Sure, I remember church services and all the Christmas stories that were told, too. Baby Jesus in a manger (read: Cabbage Patch Kid wrapped in dish towel), wise men lovingly gazing at Jesus (kids in huge bath robes with shoe polish on faces), Mary (with pillow shoved up shirt, not sure why because she had just given birth to Jesus) and Joseph (picking his nose, crying) sitting on stage looking terrified. But really, Christmas was about presents and candy. I once said to Dad, “I know why we give presents at Christmas. It is because the wise men brought Jesus presents.” Riiiiight, that’s why we give gifts at Christmas (insert cringe).
As I got older Christmas lost its magic, as is wont to happen. I still got vaguely excited about the gifts, but I was mainly happy to see the family (I was in the military for 6 years and rarely saw them) and enjoy the Christmas eve seafood gorge-fest we have each year. So in essence, Christmas was a good time to take leave and fly home to see everyone and eat a ton. The Christmases I spent deployed were just another day in an endless string of sand-filled days. However, we got fake ham and frozen pumpkin pie. I usually skipped that and slept in.

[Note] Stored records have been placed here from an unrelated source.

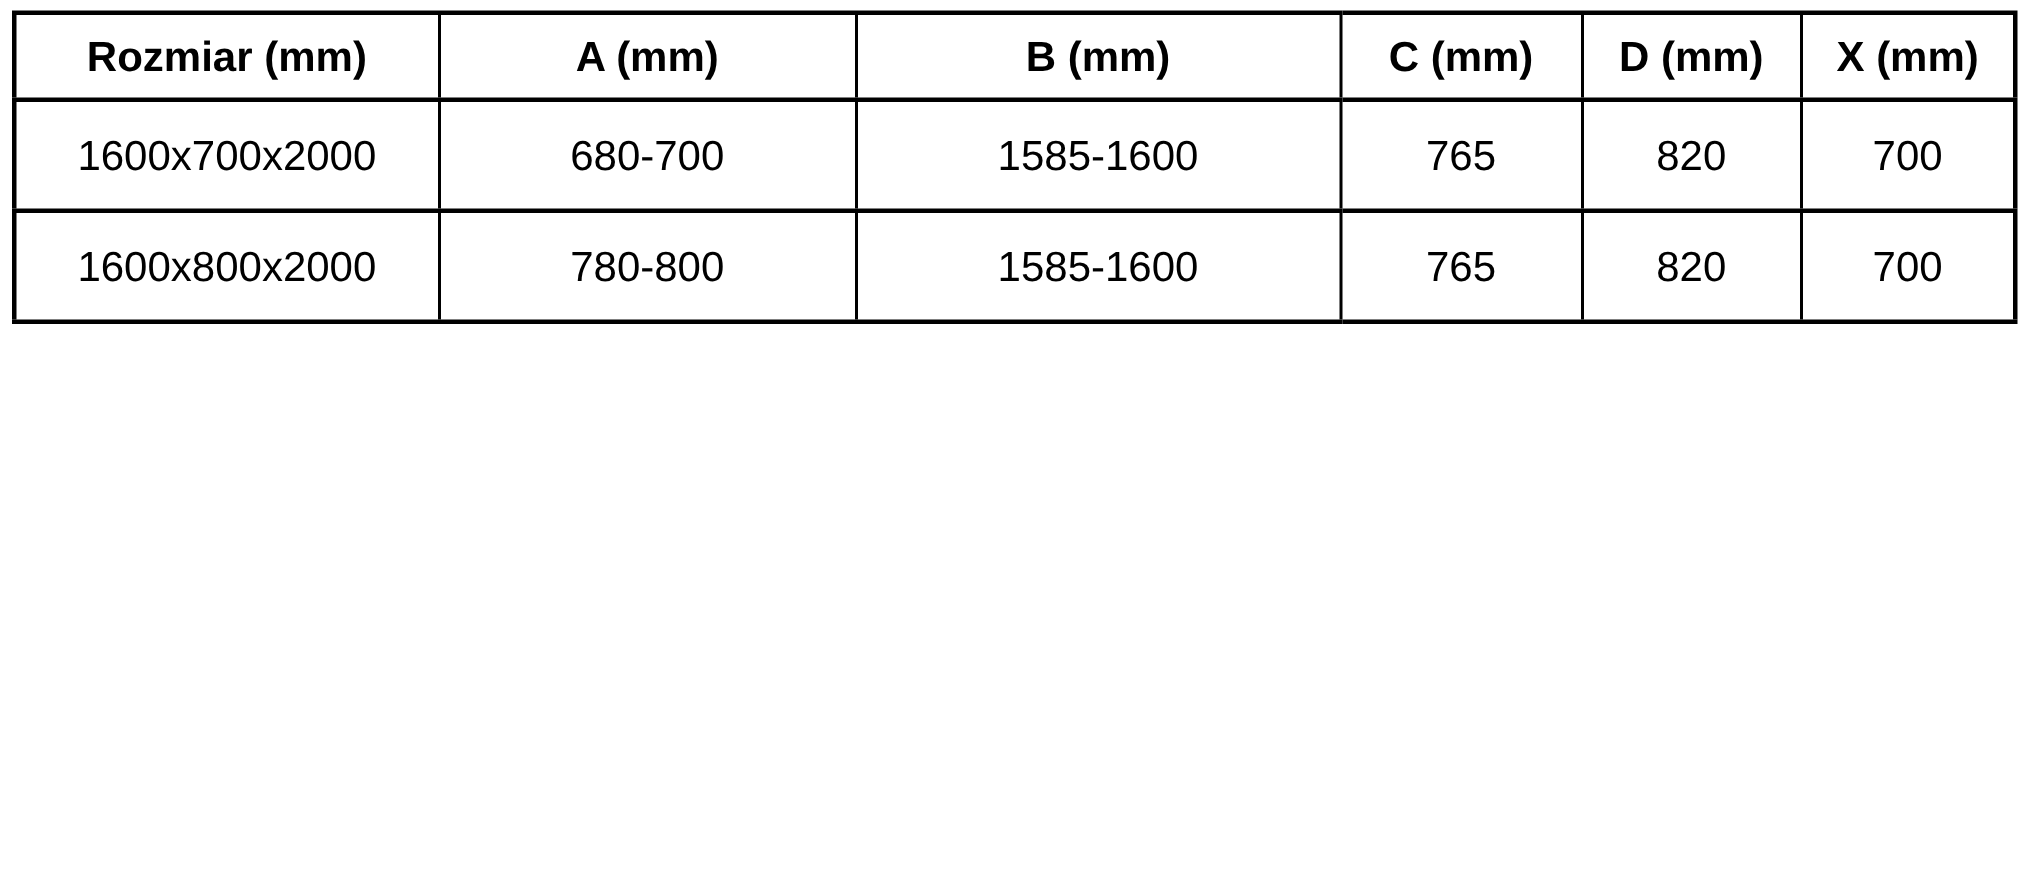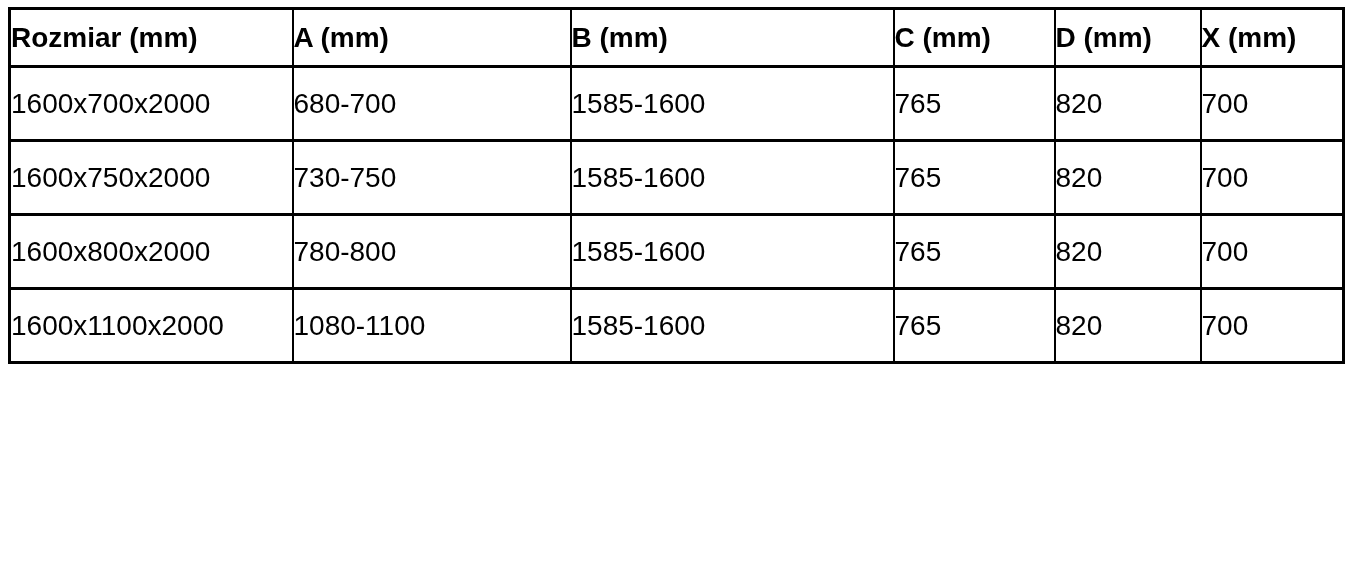"Rozmiar (mm)" .spec-table th, .spec-table td { text-align: left -> center }
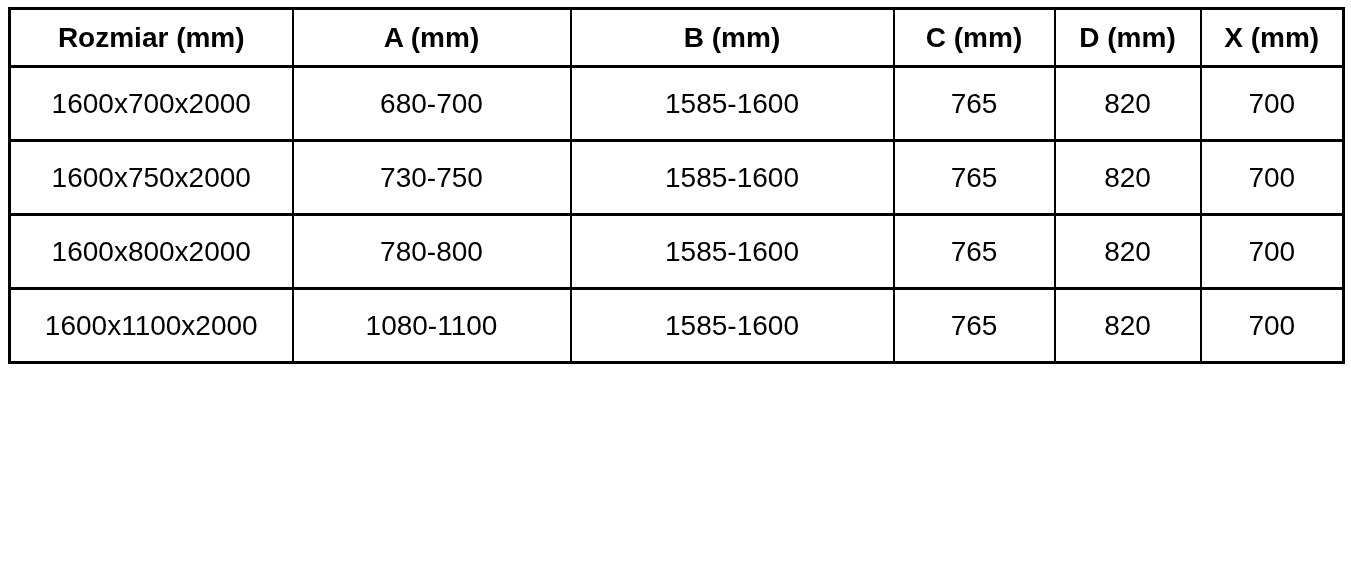"1600x750x2000" tr { html: <tr> <td>1600x750x2000</td> <td>730-750</td> <td>1585-1600</td> <td>765</td> <td>820</td> <td>700</td> </tr> -> none }
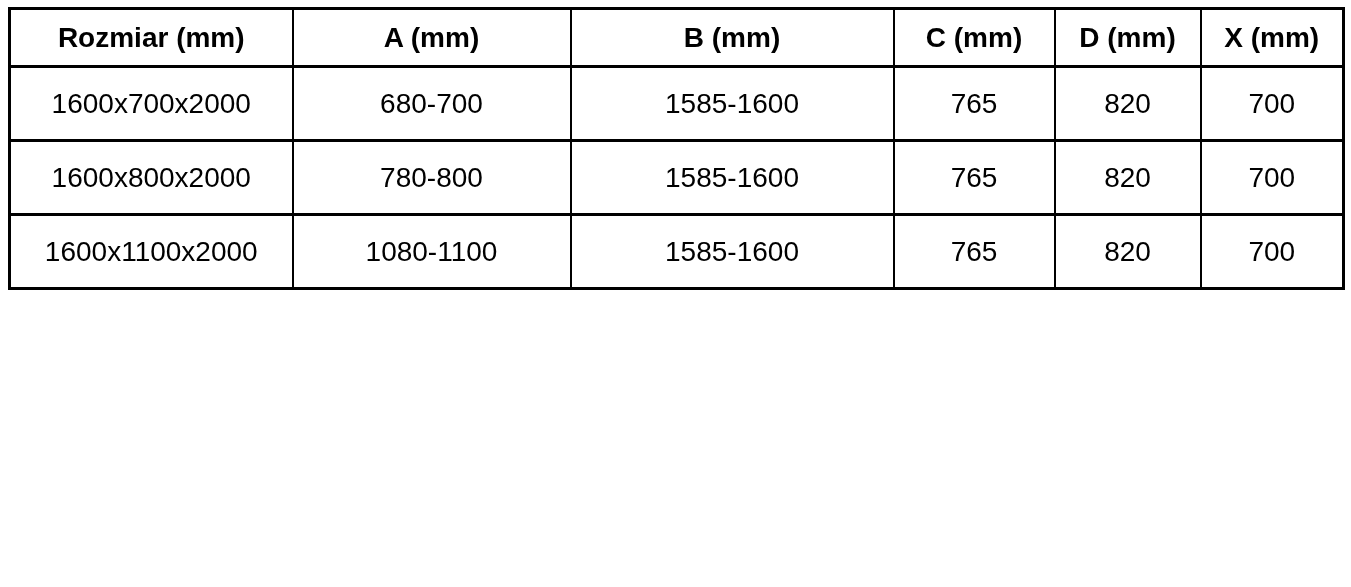"1600x1100x2000" tr { html: <tr> <td>1600x1100x2000</td> <td>1080-1100</td> <td>1585-1600</td> <td>765</td> <td>820</td> <td>700</td> </tr> -> none }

Nowadays Christmas is hard to enjoy sometimes. I hate that everything you see compels you to BUY, BUY, BUY! I hate that our family is starting to move away (sister and her family in Ohio), even though it’s a natural part of life. I hate struggling with coworkers to see who gets the day off work (I usually lose because I hate confrontation), and I hate feeling that I have to buy people things because it is Christmas.
In trying to really focus on Advent, I notice I often come up against a wall. With age has come a wonderful understanding (albeit a flawed, human understanding) of God’s grace, and that gift is so unbelievably precious to me (I’m a pastor’s kid, took me a while to find Him again). As I reflect on my life and my desire to live fully for Him, I can’t help but notice all the many ways I fall short of being worthy of His grace. Thus the human condition, I know. While the truth of the matter is that this is what it’s all about, I notice that my human mind sometimes cannot fully grasp it. I still find myself trying to “do” rather than “be”. In other words, be still in His presence and know with every fiber of my being that He has complete control over every aspect of my life. Know that He is fully aware of the plans He has for me, know that my doubts and my massive shortcomings are nothing compared to His mercy. Know that He hears my voice when I cry out to Him, know that He forgives. I guess that wall is more in my mind than anything else. The more I focus on Him, the more I realize how small and flawed I am. It sucks, but it rocks.